■ **Task objective**: Each line of the data must be written out again verbatim; no image belongs in the copy.

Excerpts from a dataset
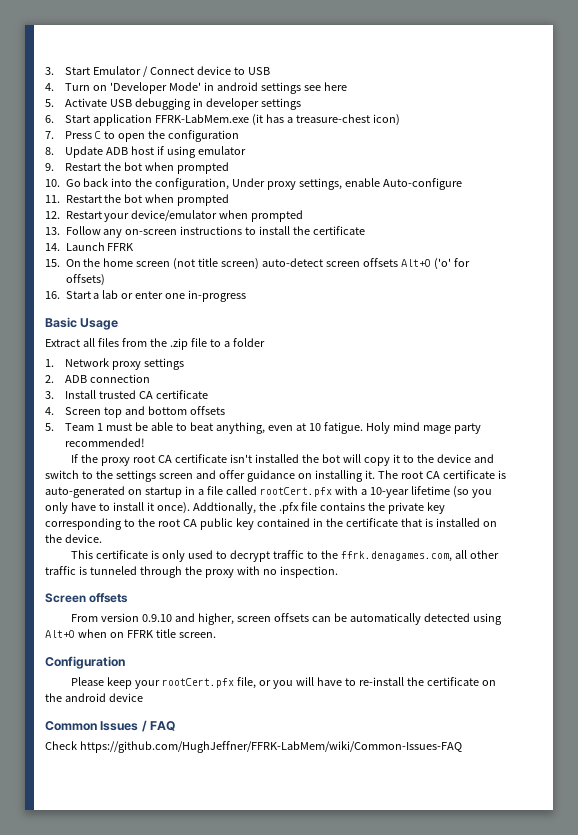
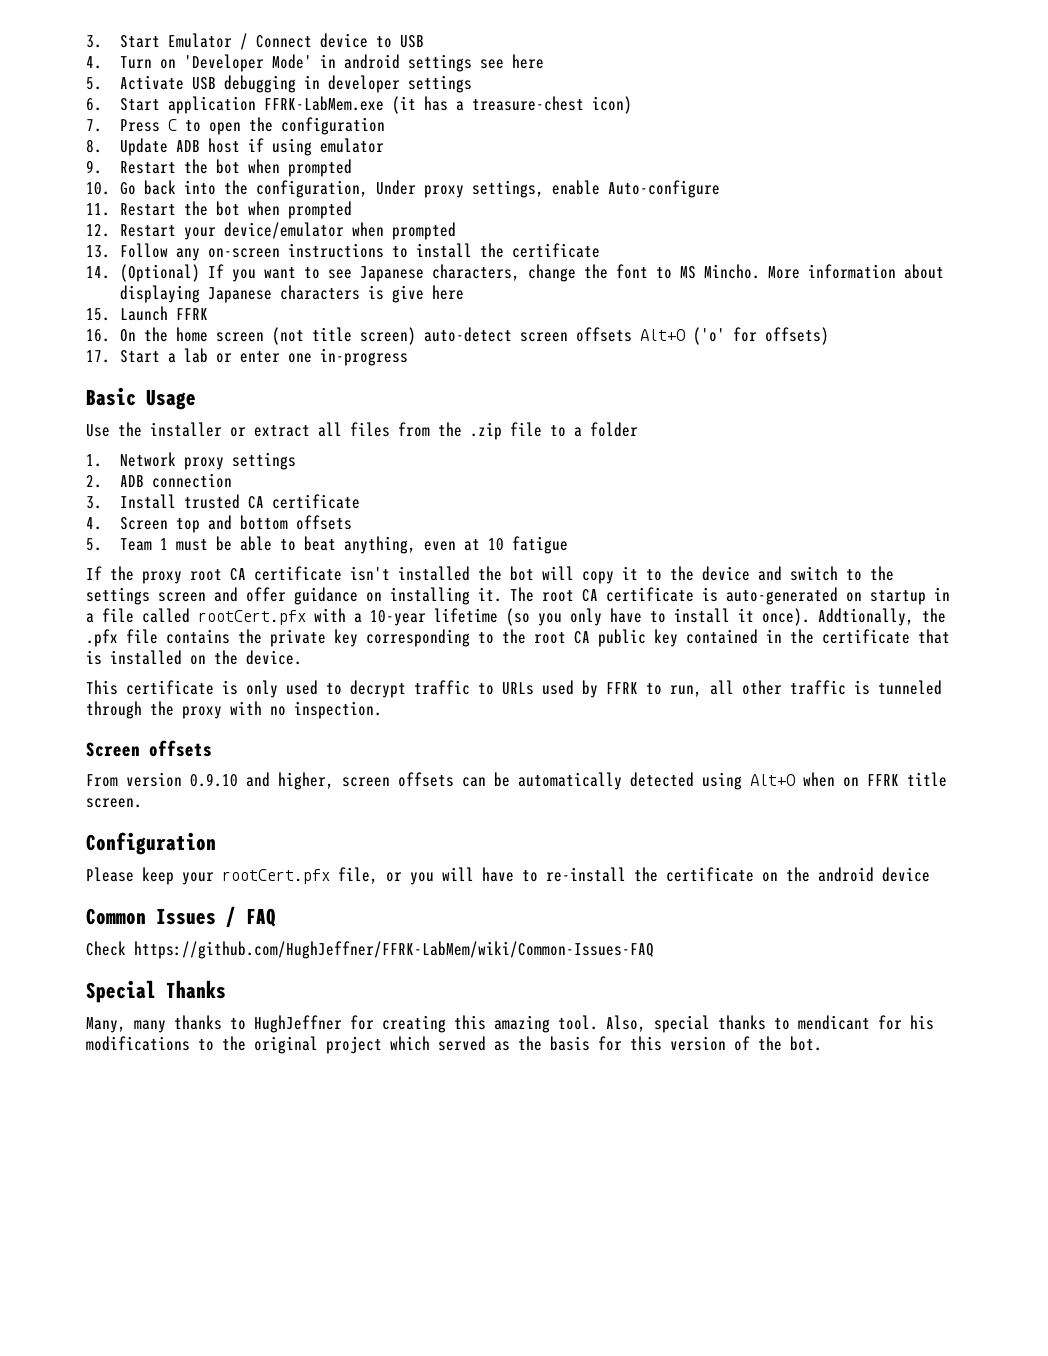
- 14. Launch FFRK
+ 14. (Optional) If you want to see Japanese characters, change the font to MS Mincho. More information about displaying Japanese characters is give here
+ 15. Launch FFRK
- 15. On the home screen (not title screen) auto-detect screen offsets Alt+O ('o' for offsets)
+ 16. On the home screen (not title screen) auto-detect screen offsets Alt+O ('o' for offsets)
- 16. Start a lab or enter one in-progress
+ 17. Start a lab or enter one in-progress
- Extract all files from the .zip file to a folder
+ Use the installer or extract all files from the .zip file to a folder
- 5. Team 1 must be able to beat anything, even at 10 fatigue. Holy mind mage party recommended!
+ 5. Team 1 must be able to beat anything, even at 10 fatigue
- This certificate is only used to decrypt traffic to the ffrk.denagames.com, all other traffic is tunneled through the proxy with no inspection.
+ This certificate is only used to decrypt traffic to URLs used by FFRK to run, all other traffic is tunneled through the proxy with no inspection.
+ Special Thanks
+ Many, many thanks to HughJeffner for creating this amazing tool. Also, special thanks to mendicant for his modifications to the original project which served as the basis for this version of the bot.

■ **Solution**:
- 14. Launch FFRK
+ 14. (Optional) If you want to see Japanese characters, change the font to MS Mincho. More information about displaying Japanese characters is give here
+ 15. Launch FFRK
- 15. On the home screen (not title screen) auto-detect screen offsets Alt+O ('o' for offsets)
+ 16. On the home screen (not title screen) auto-detect screen offsets Alt+O ('o' for offsets)
- 16. Start a lab or enter one in-progress
+ 17. Start a lab or enter one in-progress
- Extract all files from the .zip file to a folder
+ Use the installer or extract all files from the .zip file to a folder
- 5. Team 1 must be able to beat anything, even at 10 fatigue. Holy mind mage party recommended!
+ 5. Team 1 must be able to beat anything, even at 10 fatigue
- This certificate is only used to decrypt traffic to the ffrk.denagames.com, all other traffic is tunneled through the proxy with no inspection.
+ This certificate is only used to decrypt traffic to URLs used by FFRK to run, all other traffic is tunneled through the proxy with no inspection.
+ Special Thanks
+ Many, many thanks to HughJeffner for creating this amazing tool. Also, special thanks to mendicant for his modifications to the original project which served as the basis for this version of the bot.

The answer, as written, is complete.